== Activity ==
The required answer is the data below, restated word for word with images omitted.

**********

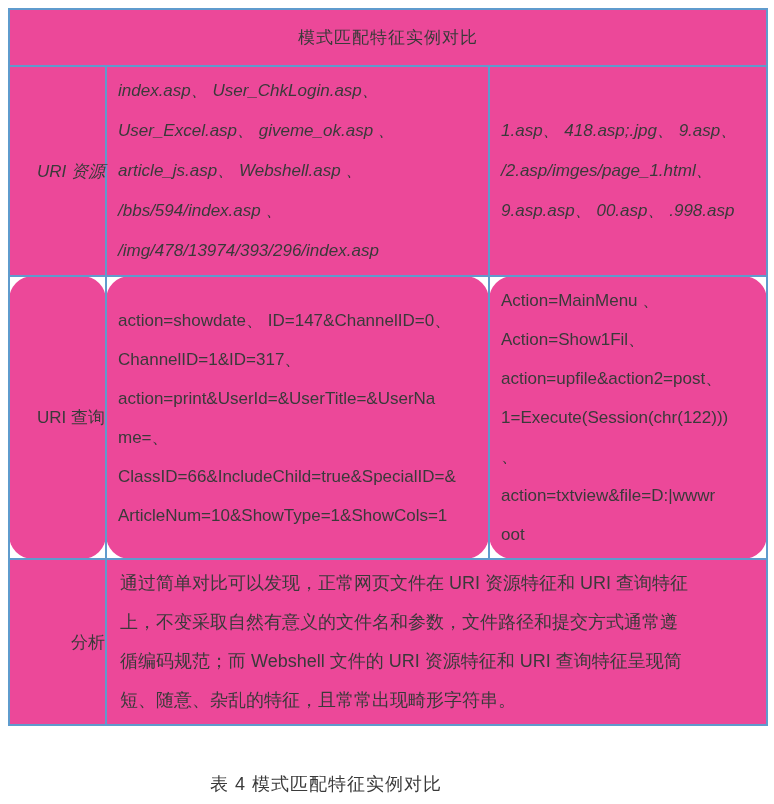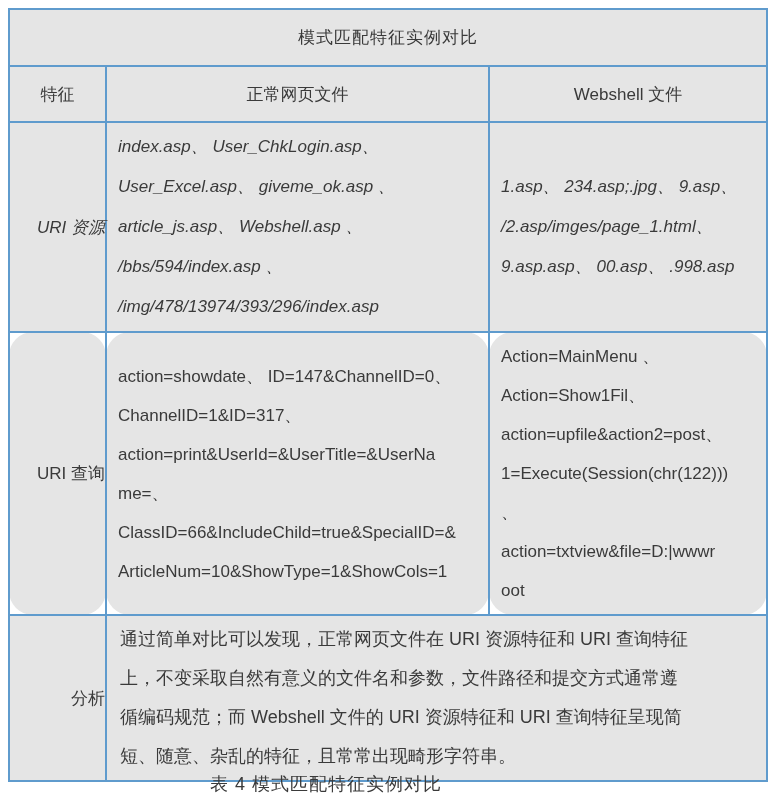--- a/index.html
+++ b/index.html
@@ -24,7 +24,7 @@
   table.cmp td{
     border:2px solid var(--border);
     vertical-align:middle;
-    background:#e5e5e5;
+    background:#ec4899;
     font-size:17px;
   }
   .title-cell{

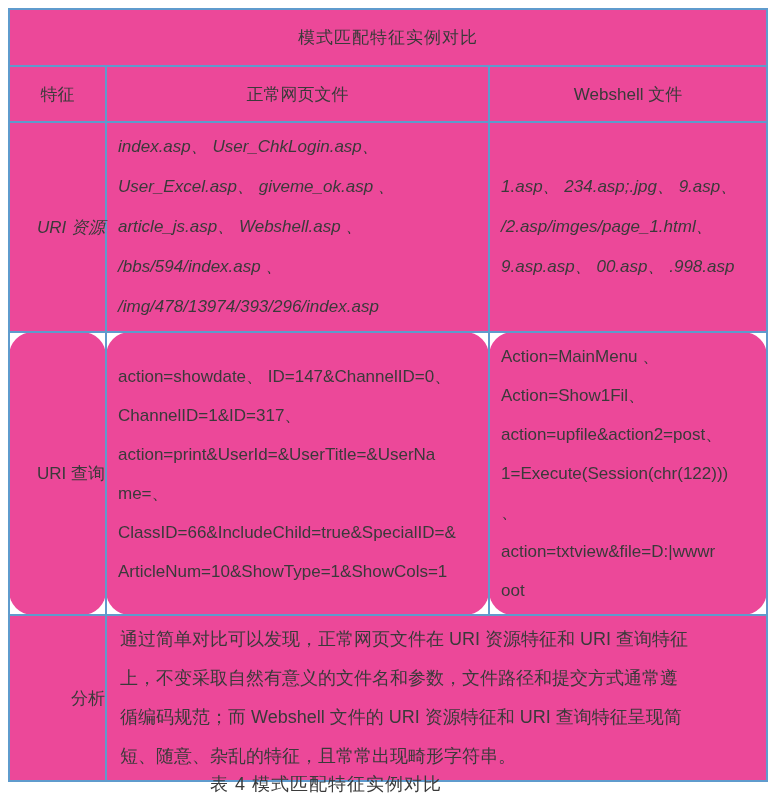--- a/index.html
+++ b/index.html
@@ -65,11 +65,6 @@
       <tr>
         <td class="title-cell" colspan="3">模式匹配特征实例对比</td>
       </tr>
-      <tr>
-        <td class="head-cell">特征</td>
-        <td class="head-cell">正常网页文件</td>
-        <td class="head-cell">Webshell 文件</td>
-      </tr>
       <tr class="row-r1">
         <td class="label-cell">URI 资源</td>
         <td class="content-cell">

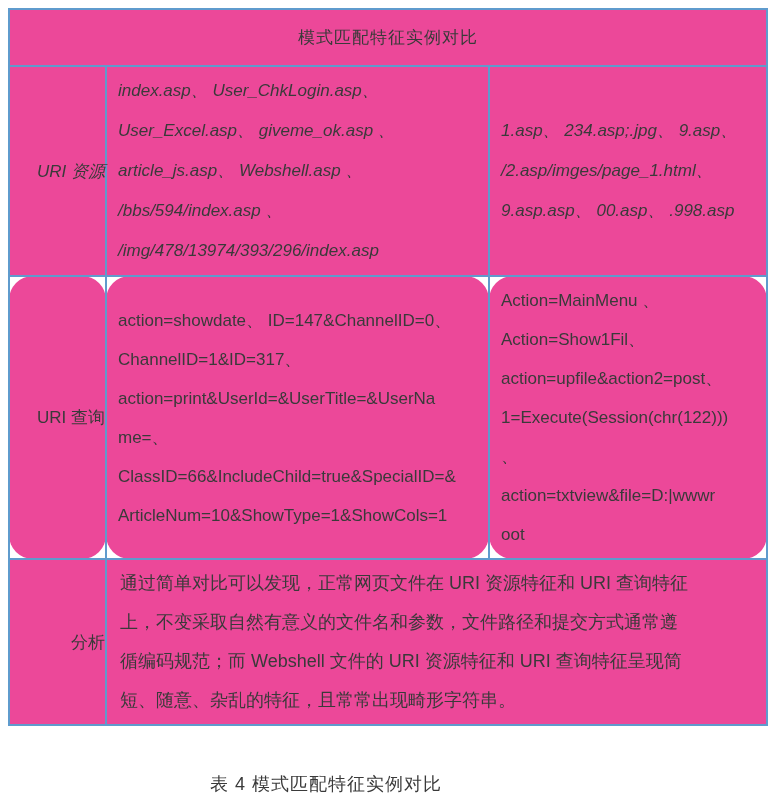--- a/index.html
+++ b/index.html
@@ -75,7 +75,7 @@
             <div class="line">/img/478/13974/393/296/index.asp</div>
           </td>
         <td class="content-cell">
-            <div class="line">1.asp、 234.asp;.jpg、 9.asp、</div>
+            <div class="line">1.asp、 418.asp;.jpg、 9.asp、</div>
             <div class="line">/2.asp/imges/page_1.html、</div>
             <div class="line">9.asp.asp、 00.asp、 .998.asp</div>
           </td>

**********

== Output of the exercise ==
--- a/index.html
+++ b/index.html
@@ -24,7 +24,7 @@
   table.cmp td{
     border:2px solid var(--border);
     vertical-align:middle;
-    background:#e5e5e5;
+    background:#ec4899;
     font-size:17px;
   }
   .title-cell{

--- a/index.html
+++ b/index.html
@@ -65,11 +65,6 @@
       <tr>
         <td class="title-cell" colspan="3">模式匹配特征实例对比</td>
       </tr>
-      <tr>
-        <td class="head-cell">特征</td>
-        <td class="head-cell">正常网页文件</td>
-        <td class="head-cell">Webshell 文件</td>
-      </tr>
       <tr class="row-r1">
         <td class="label-cell">URI 资源</td>
         <td class="content-cell">

--- a/index.html
+++ b/index.html
@@ -75,7 +75,7 @@
             <div class="line">/img/478/13974/393/296/index.asp</div>
           </td>
         <td class="content-cell">
-            <div class="line">1.asp、 234.asp;.jpg、 9.asp、</div>
+            <div class="line">1.asp、 418.asp;.jpg、 9.asp、</div>
             <div class="line">/2.asp/imges/page_1.html、</div>
             <div class="line">9.asp.asp、 00.asp、 .998.asp</div>
           </td>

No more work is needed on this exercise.